(Available data begins)

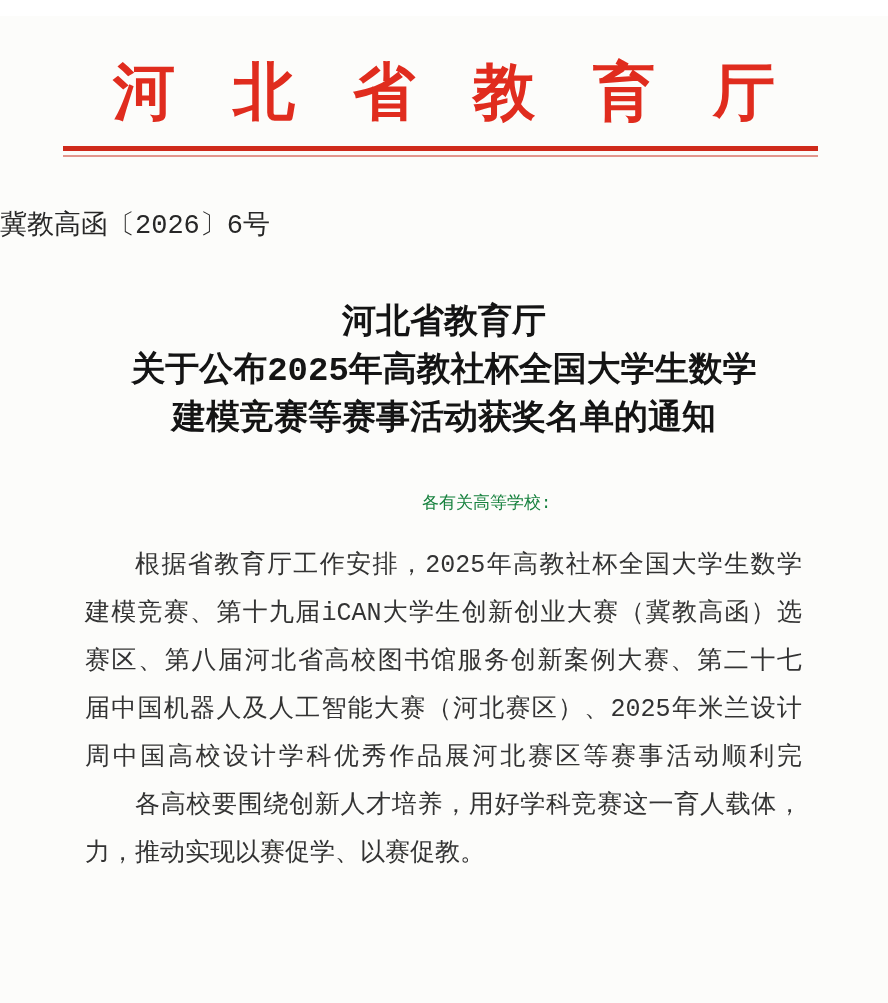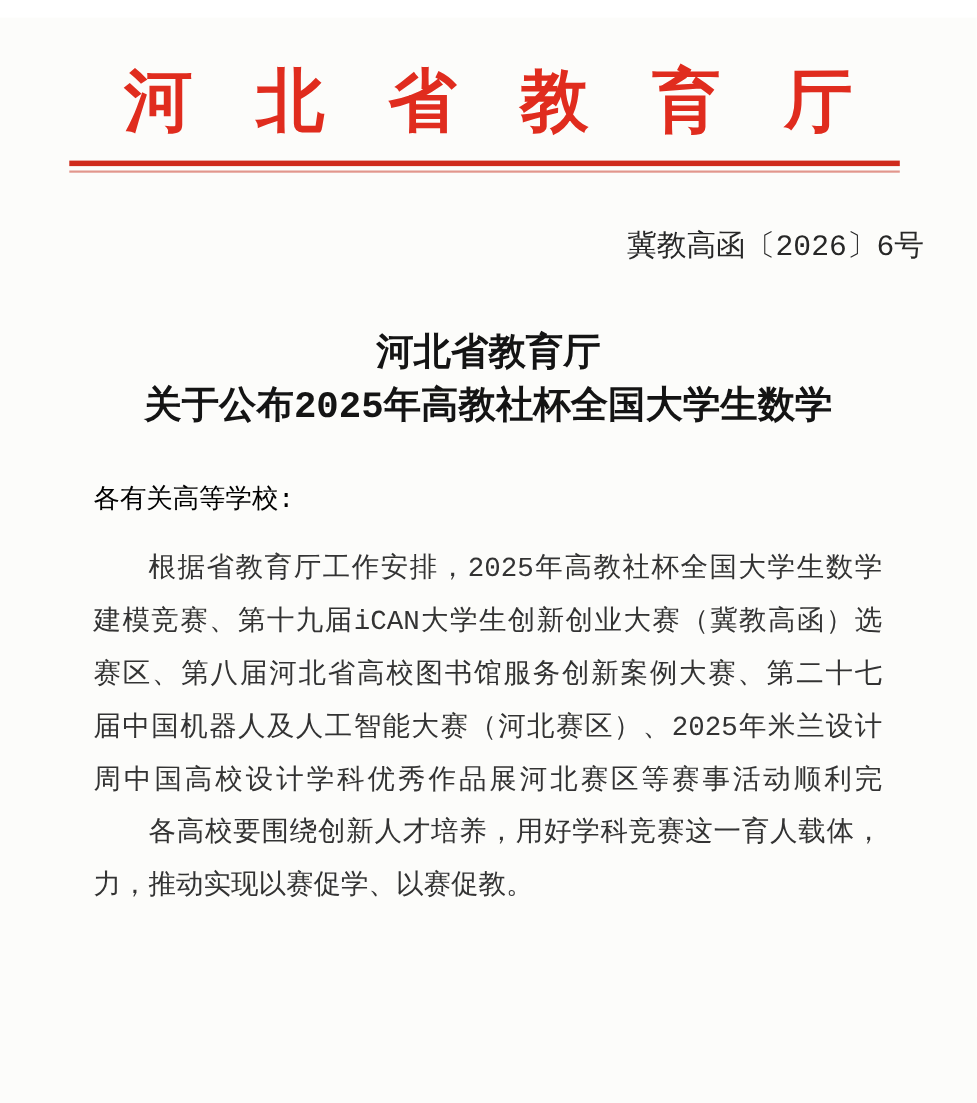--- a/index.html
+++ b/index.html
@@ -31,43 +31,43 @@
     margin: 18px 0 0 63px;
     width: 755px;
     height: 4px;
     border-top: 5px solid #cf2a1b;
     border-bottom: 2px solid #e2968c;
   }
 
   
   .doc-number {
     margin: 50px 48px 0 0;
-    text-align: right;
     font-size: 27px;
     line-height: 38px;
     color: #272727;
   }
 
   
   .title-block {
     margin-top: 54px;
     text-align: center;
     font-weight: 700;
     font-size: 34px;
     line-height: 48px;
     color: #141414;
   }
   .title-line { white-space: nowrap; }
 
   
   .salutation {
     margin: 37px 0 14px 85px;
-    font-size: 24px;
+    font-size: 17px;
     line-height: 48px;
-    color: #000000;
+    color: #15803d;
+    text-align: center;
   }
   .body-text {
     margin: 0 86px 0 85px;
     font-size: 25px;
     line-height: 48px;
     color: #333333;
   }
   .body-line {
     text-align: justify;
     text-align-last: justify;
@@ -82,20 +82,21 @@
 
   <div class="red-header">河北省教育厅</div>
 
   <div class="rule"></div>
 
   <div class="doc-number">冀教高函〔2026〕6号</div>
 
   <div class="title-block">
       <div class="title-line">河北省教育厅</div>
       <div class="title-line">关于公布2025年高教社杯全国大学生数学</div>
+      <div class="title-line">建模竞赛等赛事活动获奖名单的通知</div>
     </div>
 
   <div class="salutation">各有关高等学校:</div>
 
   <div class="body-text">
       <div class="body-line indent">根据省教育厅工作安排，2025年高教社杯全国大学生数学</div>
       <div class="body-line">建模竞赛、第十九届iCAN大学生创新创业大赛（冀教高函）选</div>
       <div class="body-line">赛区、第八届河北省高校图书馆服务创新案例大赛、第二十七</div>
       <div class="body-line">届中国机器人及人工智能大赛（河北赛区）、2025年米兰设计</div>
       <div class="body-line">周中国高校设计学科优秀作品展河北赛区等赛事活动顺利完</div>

(Available data ends)

» **What is expected**:
The job is to copy each line from the material above that holds the word "text".

» **Expected answer**:
-    text-align: right;
     text-align: center;
+    text-align: center;
   .body-text {
     text-align: justify;
     text-align-last: justify;
   <div class="body-text">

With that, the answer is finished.